X omat s films

Cells were washed once with ice-cold phosphate-buffered saline (PBS) and lysed with 0.1–0.2 ml RIPA lysis buffer. The protein concentration was determined by Coomassie protein assay (Pierce, Rockford, IL, USA). Proteins were separated by SDS-polyacrylamide gel electrophoresis (SDS-PAGE; Bio-Rad, Hercules, CA, USA), and transferred onto a nitrocellulose membrane (Amersham, Chalfont, UK). The membranes were incubated with primary antibodies (aPKCι, Santa Cruz Biotechnology, Santa Cruz, CA, USA; E-cadherin, Cell Signaling Technology, Danvers, MA, USA; Par6, Santa Cruz Biotechnology; β-catenin, Cell Signaling Technology; Vimentin, Cell Signaling Technology; N-cadherin, R&D Systems, Minneapolis, MN, USA; v-Ha-Ras, Santa Cruz Biotechnology; Caspase 3, Santa Cruz Biotechnology) at 4°C overnight. Peroxidase-conjugated secondary antibodies were applied for 60 min at room temperature at a dilution of 1 : 2000. β-Actin (Santa Cruz Biotechnology) was used as the internal control.
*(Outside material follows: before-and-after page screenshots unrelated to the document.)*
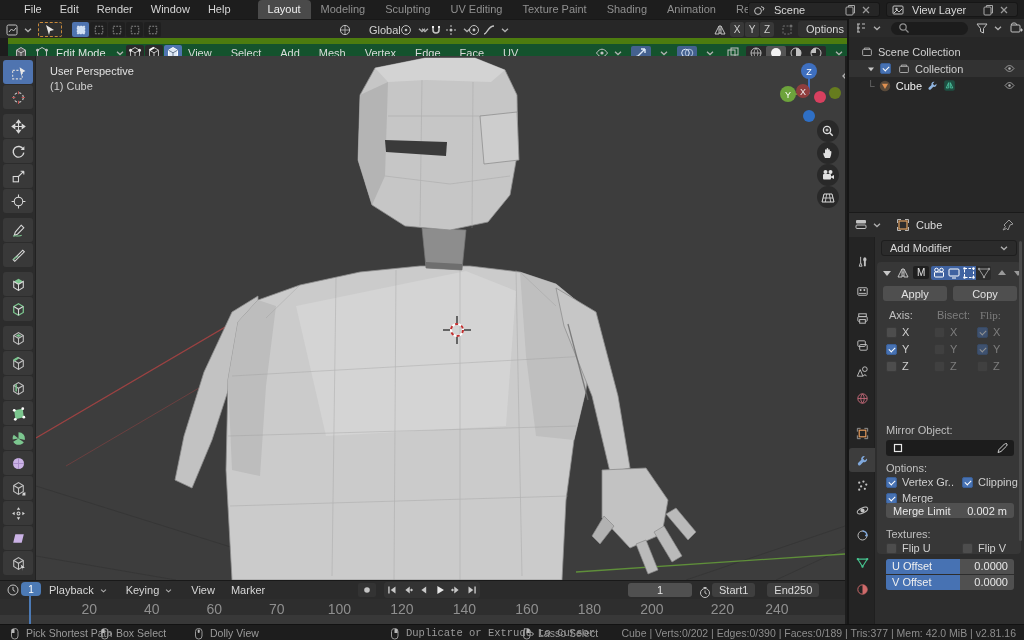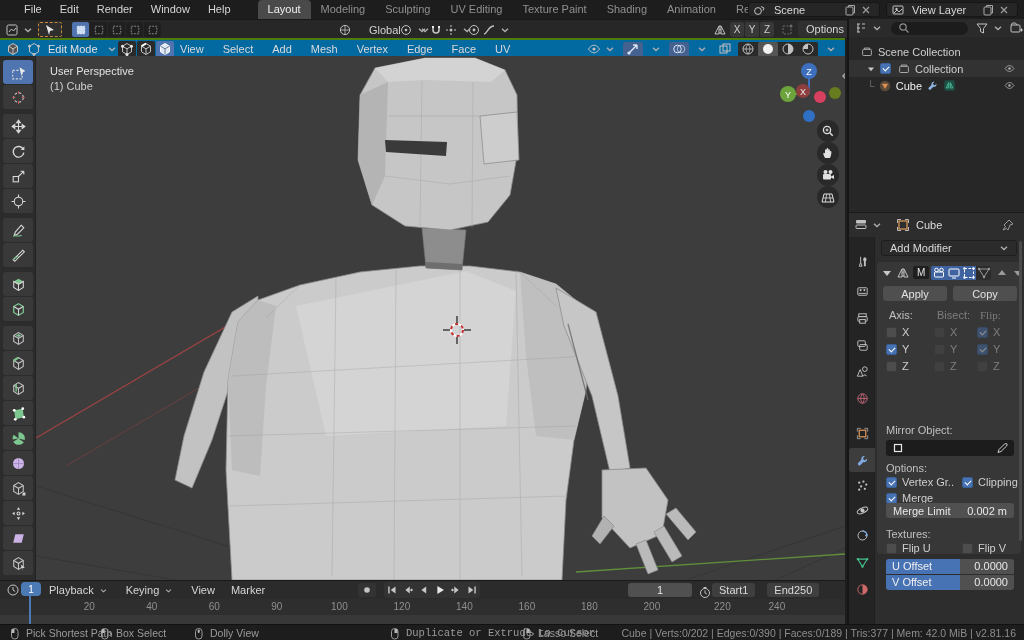--- a/index.html
+++ b/index.html
@@ -32,7 +32,7 @@
   .xyz-btn{width:14px;height:15px;background:#383838;border-radius:2px;display:flex;align-items:center;justify-content:center;color:#cfcfcf;font-size:10px}
   #options-btn{position:absolute;left:798px;top:1px;height:16px;background:#303030;border-radius:3px;display:flex;align-items:center;padding:0 4px 0 8px;color:#d6d6d6}
   
-  #row3{left:0;top:38px;width:845px;height:18px;background:#0369a1;border-top:2px solid #4d7c0f}
+  #row3{left:8px;top:38px;width:845px;height:18px;background:#14532d;border-top:6px solid #4d7c0f}
   #mode-dd{position:absolute;left:26px;top:1px;height:16px;display:flex;align-items:center;color:#e0e0e0}
   #selmode-group{position:absolute;left:118px;top:1px;display:flex;gap:1px}
   #selmode-group .sq-btn{width:18px;height:16px;background:#2a2a2a}

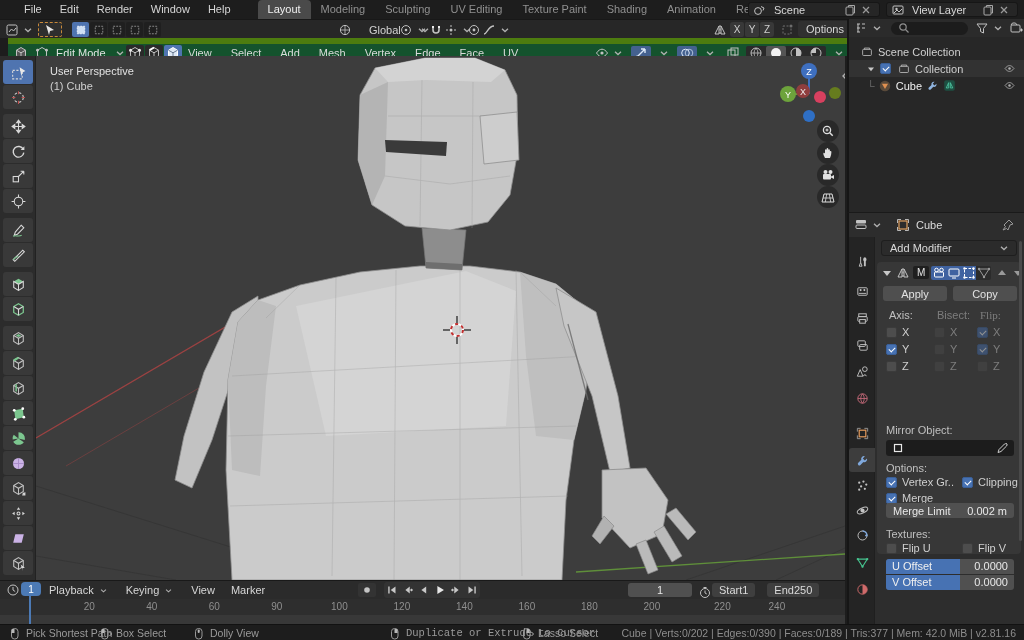--- a/index.html
+++ b/index.html
@@ -102,7 +102,7 @@
   .range-seg{background:#3f3f3f;border-radius:3px;display:flex;align-items:center;justify-content:space-between;color:#dadada;padding:0 7px}
   #ruler{position:absolute;left:0;top:18px;width:845px;height:16px;background:#2e2e2e}
   #tl-content{position:absolute;left:0;top:34px;width:845px;height:10px;background:#383838}
-  .tick{position:absolute;top:2px;color:#8f8f8f;font-size:10px;transform:translateX(-50%)}
+  .tick{position:absolute;top:2px;color:#8f8f8f;font-size:14px;transform:translateX(-50%)}
   #playhead{position:absolute;left:21px;top:1px;width:20px;height:14px;background:#4c7ab5;border-radius:4px;color:#fff;font-size:10px;display:flex;align-items:center;justify-content:center}
   #playhead-line{position:absolute;left:29px;top:15px;width:2px;height:29px;background:#4c7ab5}
   

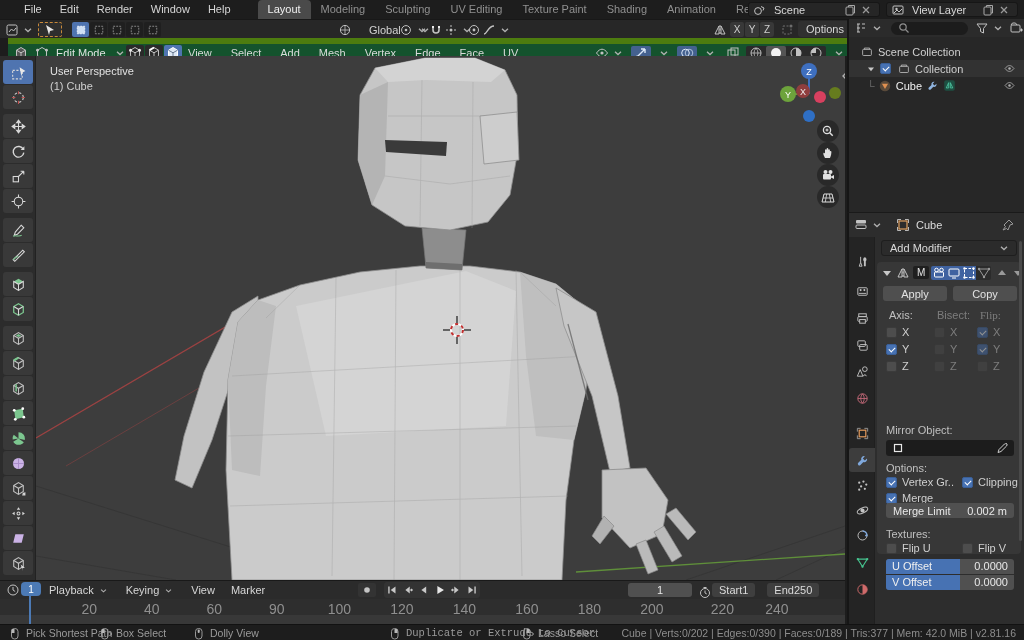--- a/index.html
+++ b/index.html
@@ -1220,7 +1220,7 @@
       <span class="tick" style="left: 89.375px;">20</span>
       <span class="tick" style="left: 151.875px;">40</span>
       <span class="tick" style="left: 214.375px;">60</span>
-      <span class="tick" style="left: 276.875px;">90</span>
+      <span class="tick" style="left: 276.875px;">70</span>
       <span class="tick" style="left: 339.375px;">100</span>
       <span class="tick" style="left: 401.875px;">120</span>
       <span class="tick" style="left: 464.375px;">140</span>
Peroxidase activity was detected by using chemiluminescence method (Amersham) and visualized on X-Omat S films (Amersham). To quantify the relative levels of protein expression, the intensity of the specific bands was estimated by the ImageJ2X analysis software package (National Institute of Mental Health, Bethesda, MD, USA).